Mandatory Coding Rules

Initialization

  • Initialize expensive resources once, not inside loops or hot paths.
  • Cache immutable or reusable objects.
  • Lazy-initialize only when it meaningfully reduces cost.

✅ Good:

python
client = DatabaseClient()

for item in items:
    client.process(item)

❌ Bad:

python
for item in items:
    client = DatabaseClient()
    client.process(item)

Looping & Control Flow

  • Avoid nested loops when a single pass is sufficient.
  • Do not loop if a vectorized, batched, or built-in operation exists.
  • Exit early when conditions are met.

✅ Good:

python
for x in data:
    if x == target:
        return True
return False

❌ Bad:

python
found = False
for i in range(len(data)):
    for j in range(1):
        if data[i] == target:
            found = True

Memory Usage

  • Avoid building large temporary lists when streaming is enough.
  • Prefer generators / iterators for large data.
  • Do not copy data structures unless required.

✅ Good:

python
total = sum(x.value for x in records)

❌ Bad:

python
values = [x.value for x in records]
total = sum(values)

Data Structures

  • Choose data structures based on access patterns.
    • Lookup → dict / set
    • Order matters → list
    • Frequent membership checks → set
  • Never use a slower structure for convenience.

I/O and External Calls

  • Batch external calls when possible.
  • Never call network / disk / DB operations inside tight loops unless unavoidable.
  • Clearly separate compute logic from I/O logic.

Optimization Boundaries

Only optimize when all conditions are met:

  • The code is correct.
  • The code is readable.
  • The bottleneck is identified or obvious.
  • The optimization does not reduce maintainability.

If forced to choose:

Readable + correct + fast enough beats clever + fast + fragile.

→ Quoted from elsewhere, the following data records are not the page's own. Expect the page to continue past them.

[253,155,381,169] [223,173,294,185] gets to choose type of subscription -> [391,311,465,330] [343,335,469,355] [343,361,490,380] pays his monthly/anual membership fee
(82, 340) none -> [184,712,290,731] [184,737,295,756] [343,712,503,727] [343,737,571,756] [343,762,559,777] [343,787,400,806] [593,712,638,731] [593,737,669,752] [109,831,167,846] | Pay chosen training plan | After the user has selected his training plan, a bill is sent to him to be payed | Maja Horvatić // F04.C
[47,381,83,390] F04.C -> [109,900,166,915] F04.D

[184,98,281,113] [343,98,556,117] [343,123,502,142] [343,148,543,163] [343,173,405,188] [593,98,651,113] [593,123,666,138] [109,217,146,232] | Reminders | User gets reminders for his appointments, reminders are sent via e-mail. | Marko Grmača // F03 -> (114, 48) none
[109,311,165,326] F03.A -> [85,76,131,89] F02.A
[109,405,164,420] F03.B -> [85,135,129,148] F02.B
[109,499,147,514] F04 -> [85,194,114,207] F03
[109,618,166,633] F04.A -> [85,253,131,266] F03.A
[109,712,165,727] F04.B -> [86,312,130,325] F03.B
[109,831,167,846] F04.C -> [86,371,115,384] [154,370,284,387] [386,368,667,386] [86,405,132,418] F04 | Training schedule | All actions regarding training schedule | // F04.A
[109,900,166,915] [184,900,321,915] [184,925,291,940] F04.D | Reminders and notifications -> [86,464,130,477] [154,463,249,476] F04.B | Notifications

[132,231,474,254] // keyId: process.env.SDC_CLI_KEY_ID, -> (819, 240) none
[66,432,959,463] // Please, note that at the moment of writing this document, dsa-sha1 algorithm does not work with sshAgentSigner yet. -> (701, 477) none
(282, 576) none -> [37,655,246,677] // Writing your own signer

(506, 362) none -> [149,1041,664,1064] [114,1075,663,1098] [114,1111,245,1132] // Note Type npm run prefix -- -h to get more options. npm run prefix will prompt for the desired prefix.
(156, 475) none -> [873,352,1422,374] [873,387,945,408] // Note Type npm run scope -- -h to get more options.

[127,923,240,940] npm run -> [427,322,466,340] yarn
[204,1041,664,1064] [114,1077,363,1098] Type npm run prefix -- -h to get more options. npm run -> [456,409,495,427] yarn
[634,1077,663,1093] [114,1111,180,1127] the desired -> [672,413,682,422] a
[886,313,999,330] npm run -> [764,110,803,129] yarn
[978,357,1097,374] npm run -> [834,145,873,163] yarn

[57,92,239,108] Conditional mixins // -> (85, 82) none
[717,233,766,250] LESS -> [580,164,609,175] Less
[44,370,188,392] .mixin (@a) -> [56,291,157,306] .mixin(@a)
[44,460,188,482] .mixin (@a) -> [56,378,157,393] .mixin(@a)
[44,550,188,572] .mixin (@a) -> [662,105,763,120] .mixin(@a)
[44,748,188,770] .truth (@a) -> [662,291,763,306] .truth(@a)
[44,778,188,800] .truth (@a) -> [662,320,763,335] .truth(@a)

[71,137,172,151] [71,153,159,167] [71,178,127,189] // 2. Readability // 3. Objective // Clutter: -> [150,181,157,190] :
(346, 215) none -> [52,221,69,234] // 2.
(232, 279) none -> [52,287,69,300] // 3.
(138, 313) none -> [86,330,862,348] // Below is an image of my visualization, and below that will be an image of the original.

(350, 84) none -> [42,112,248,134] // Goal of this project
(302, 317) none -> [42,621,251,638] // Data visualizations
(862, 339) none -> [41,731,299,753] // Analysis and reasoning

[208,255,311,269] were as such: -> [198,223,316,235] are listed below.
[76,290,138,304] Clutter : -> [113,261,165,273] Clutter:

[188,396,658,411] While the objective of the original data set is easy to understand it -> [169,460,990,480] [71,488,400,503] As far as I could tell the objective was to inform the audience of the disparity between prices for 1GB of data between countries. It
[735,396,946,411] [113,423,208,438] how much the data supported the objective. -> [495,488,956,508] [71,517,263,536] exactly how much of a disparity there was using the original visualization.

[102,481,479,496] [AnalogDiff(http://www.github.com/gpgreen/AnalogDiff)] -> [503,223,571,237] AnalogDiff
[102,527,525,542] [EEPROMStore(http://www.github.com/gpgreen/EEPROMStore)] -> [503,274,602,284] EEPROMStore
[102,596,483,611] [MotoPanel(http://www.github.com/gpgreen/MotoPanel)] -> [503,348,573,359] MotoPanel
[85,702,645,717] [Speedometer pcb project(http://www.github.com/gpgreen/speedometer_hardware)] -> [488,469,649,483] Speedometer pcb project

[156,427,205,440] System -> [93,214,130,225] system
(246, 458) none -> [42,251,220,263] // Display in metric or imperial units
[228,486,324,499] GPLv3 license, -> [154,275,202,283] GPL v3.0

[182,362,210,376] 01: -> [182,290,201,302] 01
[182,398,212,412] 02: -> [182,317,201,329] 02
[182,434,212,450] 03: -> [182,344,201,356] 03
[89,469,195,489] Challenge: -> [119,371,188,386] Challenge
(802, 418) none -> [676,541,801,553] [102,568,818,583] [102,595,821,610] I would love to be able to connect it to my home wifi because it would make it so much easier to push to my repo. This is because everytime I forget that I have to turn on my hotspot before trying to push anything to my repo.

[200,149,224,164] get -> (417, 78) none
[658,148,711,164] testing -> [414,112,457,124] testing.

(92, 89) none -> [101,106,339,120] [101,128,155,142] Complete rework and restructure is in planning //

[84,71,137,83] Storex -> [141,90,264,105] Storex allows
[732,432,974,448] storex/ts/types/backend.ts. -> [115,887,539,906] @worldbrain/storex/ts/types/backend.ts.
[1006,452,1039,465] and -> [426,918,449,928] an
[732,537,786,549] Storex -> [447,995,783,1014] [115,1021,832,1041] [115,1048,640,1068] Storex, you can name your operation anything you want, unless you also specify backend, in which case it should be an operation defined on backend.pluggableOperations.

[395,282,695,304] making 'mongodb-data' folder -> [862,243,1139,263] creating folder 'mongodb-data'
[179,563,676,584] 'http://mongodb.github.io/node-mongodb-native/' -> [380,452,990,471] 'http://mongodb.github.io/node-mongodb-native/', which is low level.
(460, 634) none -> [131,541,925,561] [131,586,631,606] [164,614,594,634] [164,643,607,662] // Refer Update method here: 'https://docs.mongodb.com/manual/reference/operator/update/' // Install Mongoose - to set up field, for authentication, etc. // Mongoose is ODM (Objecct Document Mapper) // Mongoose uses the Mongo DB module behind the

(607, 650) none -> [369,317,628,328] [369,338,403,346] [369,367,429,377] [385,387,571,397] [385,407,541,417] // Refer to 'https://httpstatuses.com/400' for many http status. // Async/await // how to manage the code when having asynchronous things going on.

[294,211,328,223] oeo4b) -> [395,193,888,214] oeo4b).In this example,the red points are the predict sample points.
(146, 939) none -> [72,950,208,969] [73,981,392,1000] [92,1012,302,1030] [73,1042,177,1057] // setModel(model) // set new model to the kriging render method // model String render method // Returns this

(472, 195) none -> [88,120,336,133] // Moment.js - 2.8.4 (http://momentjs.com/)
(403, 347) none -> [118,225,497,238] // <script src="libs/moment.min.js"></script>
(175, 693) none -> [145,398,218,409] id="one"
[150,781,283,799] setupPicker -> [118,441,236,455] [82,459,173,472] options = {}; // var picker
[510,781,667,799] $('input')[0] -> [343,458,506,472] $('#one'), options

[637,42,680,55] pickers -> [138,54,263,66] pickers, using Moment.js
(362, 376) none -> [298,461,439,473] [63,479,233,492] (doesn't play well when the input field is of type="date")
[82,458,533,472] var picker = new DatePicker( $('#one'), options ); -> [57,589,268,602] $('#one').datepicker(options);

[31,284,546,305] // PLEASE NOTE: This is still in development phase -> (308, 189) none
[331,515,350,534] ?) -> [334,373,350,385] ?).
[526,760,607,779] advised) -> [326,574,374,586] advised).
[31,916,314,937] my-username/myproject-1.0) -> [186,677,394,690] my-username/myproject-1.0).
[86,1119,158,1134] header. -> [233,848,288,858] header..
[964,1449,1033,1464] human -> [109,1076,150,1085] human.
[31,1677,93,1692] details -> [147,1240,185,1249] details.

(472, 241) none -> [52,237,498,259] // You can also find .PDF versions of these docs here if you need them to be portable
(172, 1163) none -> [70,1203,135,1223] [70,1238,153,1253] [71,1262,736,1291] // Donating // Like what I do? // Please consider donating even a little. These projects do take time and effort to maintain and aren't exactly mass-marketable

Review Checklist (Always Apply)

Before finalizing code, verify:

  • No repeated initialization in loops
  • No unnecessary loops or nested loops
  • Memory usage is proportional to problem size
  • Data structures are appropriate
  • No premature or speculative optimizations
  • Code is readable and maintainable
  • Performance improvements are justified

Output Expectations

When generating or reviewing code:

  • Prefer clear structure over clever tricks.
  • Add brief comments only where performance decisions are non-obvious.
  • If optimization is applied, ensure it is safe and explainable.

This skill must be applied automatically whenever writing, refactoring, or reviewing code.